_RECORDS FOR THIS TASK_.

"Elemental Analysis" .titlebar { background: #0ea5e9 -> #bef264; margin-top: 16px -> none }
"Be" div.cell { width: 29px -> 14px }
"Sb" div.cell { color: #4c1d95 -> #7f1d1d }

...

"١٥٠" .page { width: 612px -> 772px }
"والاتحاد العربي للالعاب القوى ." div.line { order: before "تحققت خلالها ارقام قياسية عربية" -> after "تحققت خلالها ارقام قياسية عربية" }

--

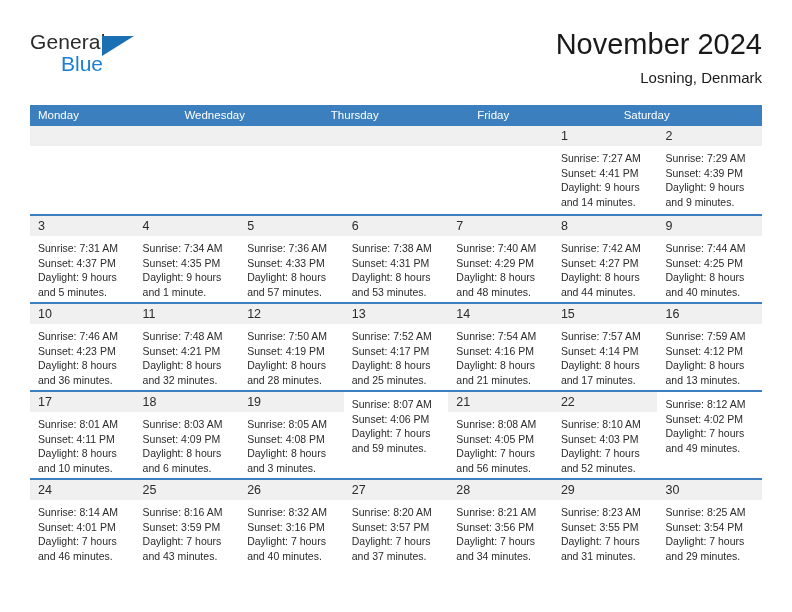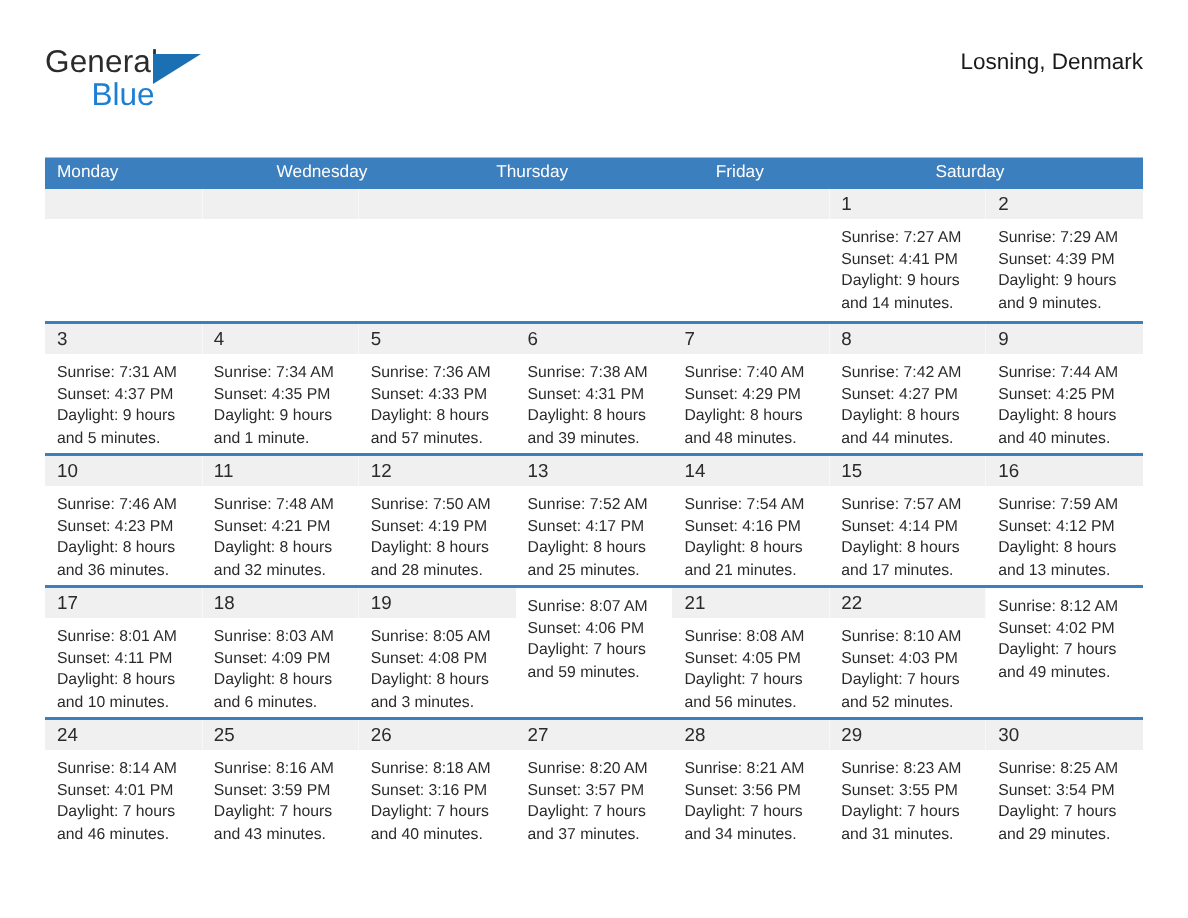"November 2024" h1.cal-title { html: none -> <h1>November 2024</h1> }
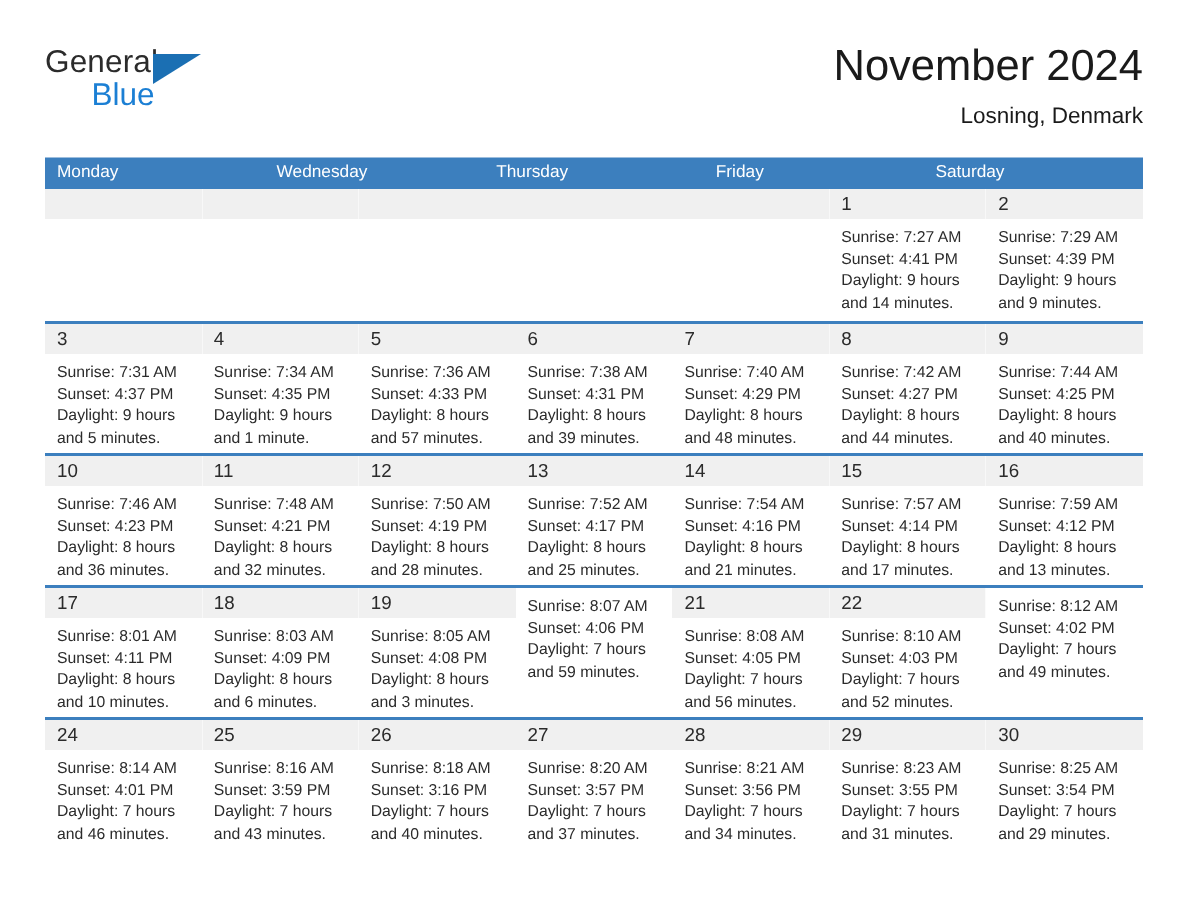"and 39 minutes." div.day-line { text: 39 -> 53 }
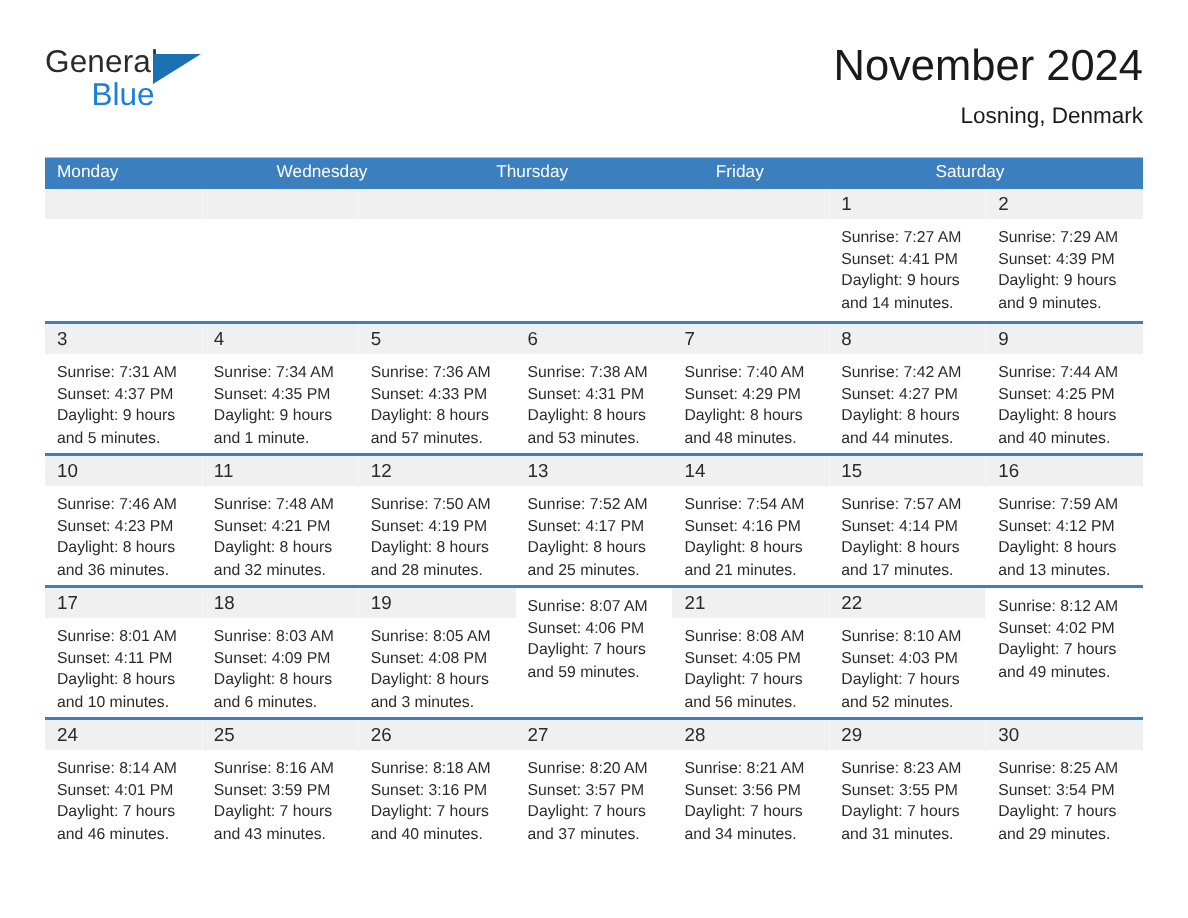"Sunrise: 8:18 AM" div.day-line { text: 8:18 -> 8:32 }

_WHAT YOU HAVE TO DO_.
Retype the lines above exactly as they appear, from the line containing "text: 39 ->" through the line containing "text: 8:18 ->", and leave out any pictures.

_TASK ANSWER_.
"and 39 minutes." div.day-line { text: 39 -> 53 }
"Sunrise: 8:18 AM" div.day-line { text: 8:18 -> 8:32 }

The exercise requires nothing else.